Janice's sister, Jill, then tries to create a relationship between Janice and Doug. Janice has no interest but ends up on a semi-forced date with Doug. Janice walks by Tim while he's in his Mechanical Man costume and does not realize it is him. As they turn the corner out of Tim's line of sight, Doug has his arm around her and finds this the opportune moment to go in for a kiss. Janice declines his advances, but Tim, unfortunately, does not see her do that. Tim is very hurt and cuts off contact with Janice, which is confusing to her since she has no idea that he saw her with Doug.

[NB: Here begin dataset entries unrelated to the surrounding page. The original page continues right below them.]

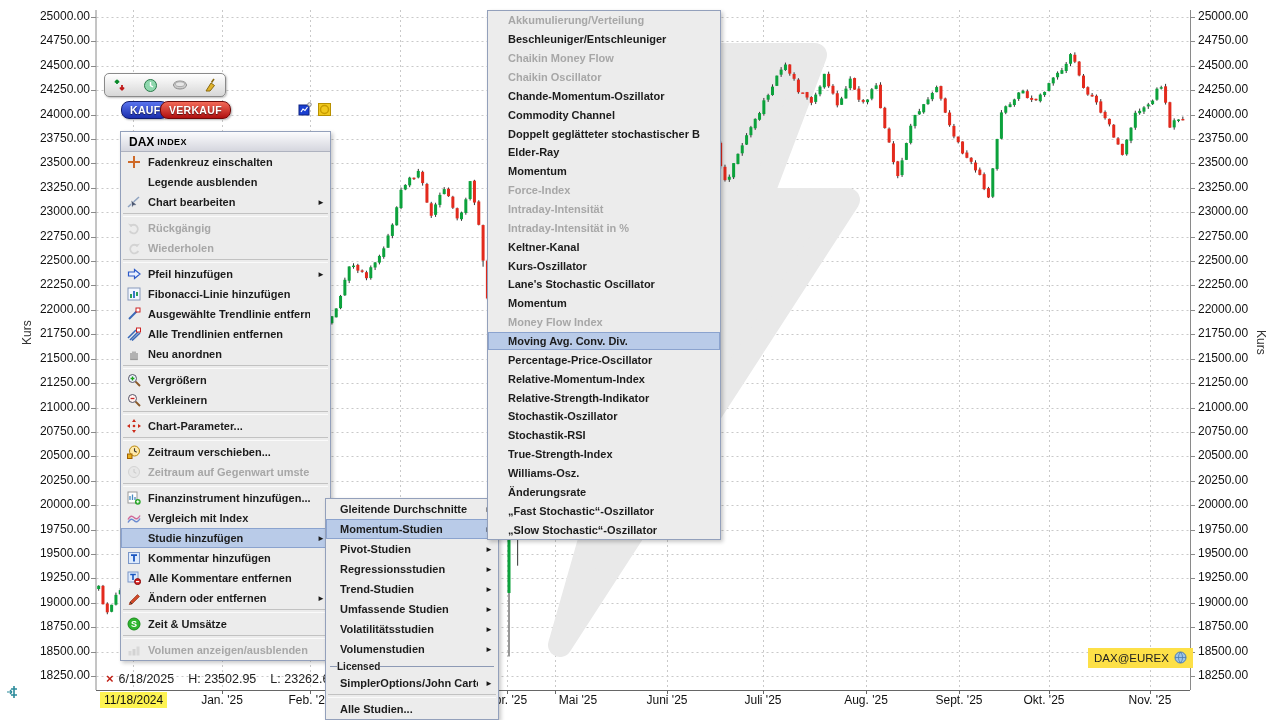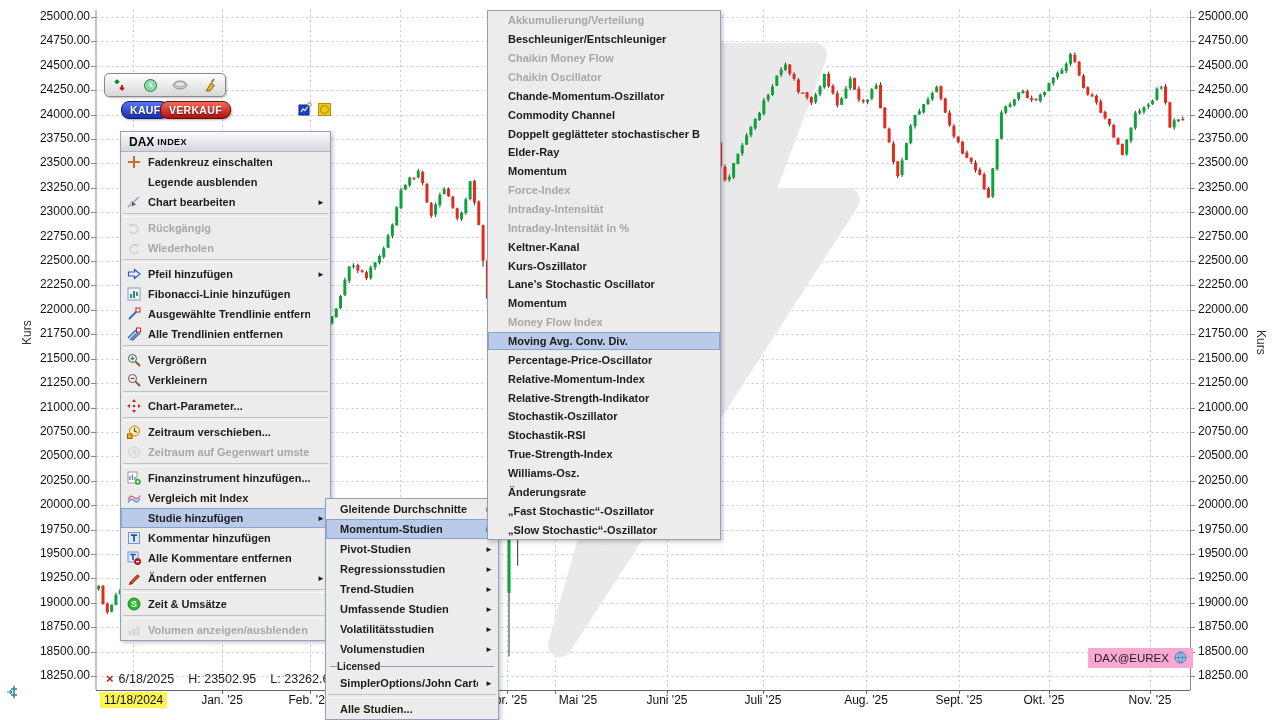--- a/index.html
+++ b/index.html
@@ -55,21 +55,21 @@
   #studies-menu{left:325px;top:498px;width:172px;}
   #studies-menu .menu-row{padding-left:14px;}
   .lic-row{display:flex;align-items:center;height:14px;padding:0 4px;font-size:10px;color:#222;}
   .lic-row .ln1{width:7px;height:0;border-top:1px solid #8d9ab5;}
   .lic-row .ln2{flex:1;height:0;border-top:1px solid #8d9ab5;}
 
   #momentum-menu{left:487px;top:10px;width:232px;}
   #momentum-menu .menu-row{height:18.86px;padding-left:20px;}
 
   
-  #badge{position:absolute;left:1088px;top:648px;height:20px;background:#f9a8d4;display:flex;
+  #badge{position:absolute;left:1088px;top:648px;height:20px;background:#fde047;display:flex;
          align-items:center;gap:5px;padding:0 6px;font-size:11.5px;color:#222;}
   
   #corner-icon{position:absolute;left:6px;top:684px;}
 </style>
 </head>
 <body>
 
 <div id="screen">
 
   <svg id="chart-svg" width="1280" height="720">
@@ -906,20 +906,30 @@
         <div class="menu-row">
           <span class="mi">
             <svg width="14" height="14" viewBox="0 0 14 14">
               <path d="M1 11l8-8M3 13l8-8M5 13.5L13 6" stroke="#3a6ab8" stroke-width="1.6"></path>
               <rect x="9.5" y="1" width="4" height="4" fill="#fff" stroke="#cc2222"></rect>
             </svg>
           </span>
           <span class="lbl">Alle Trendlinien entfernen</span>
           <span class="arr"></span>
         </div>
+        <div class="menu-row">
+          <span class="mi">
+            <svg width="14" height="14" viewBox="0 0 14 14">
+              <path d="M4 12.5V6m2 6.5V4.5M8 12.5V4.5M10 12.5V6" stroke="#9a9a9a" stroke-width="1.4" fill="none"></path>
+              <path d="M3.2 12.5h7.6" stroke="#9a9a9a" stroke-width="1.2"></path>
+            </svg>
+          </span>
+          <span class="lbl">Neu anordnen</span>
+          <span class="arr"></span>
+        </div>
         <div class="menu-sep"></div>
         <div class="menu-row">
           <span class="mi">
             <svg width="14" height="14" viewBox="0 0 14 14">
               <circle cx="5.5" cy="5.5" r="4" fill="#eef4ff" stroke="#556"></circle>
               <path d="M8.6 8.6L13 13" stroke="#8a5a2a" stroke-width="2"></path>
               <path d="M3.6 5.5h3.8M5.5 3.6v3.8" stroke="#18a018" stroke-width="1.3"></path>
             </svg>
           </span>
           <span class="lbl">Vergrößern</span>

As she leaves a movie theater, where Tim was supposed to join her and meet Jill, she sees the Giant Mechanical Man again and takes the opportunity to confess her situation to him. As she continues talking, he reveals himself to be Tim, and they clasp hands as they face each other and smile.

==Cast==
- Jenna Fischer as Janice
- Chris Messina as Tim
- Topher Grace as Doug, a pompous motivational speaker
- Malin Åkerman as Jill, Janice's sister who wants her to date Doug
- Lucy Punch as Pauline, Tim's ex-girlfriend
- Bob Odenkirk as Mark, Pauline's brother
- Rich Sommer as Brian, Jill's significant other
- Sean Gunn as George, Janice's former boss
- Travis Schuldt as Hal Baker

==Production==
Filming began in November 2010 in Detroit, Michigan. Kirk had imagined setting the film during Autumn in Chicago but instead filmed in during Winter in Detroit as Michigan tax incentives made it more affordable to shoot there. The film was shot over 19 days. Many scenes were shot in the Detroit Zoo.

==Reception==
On review aggregator Rotten Tomatoes, the film has an approval rating of 70% based on 23 reviews, with an average rating of 5.60/10. On Metacritic it has a weighted average score of 43% based on reviews from 23 critics, indicating "mixed or average reviews".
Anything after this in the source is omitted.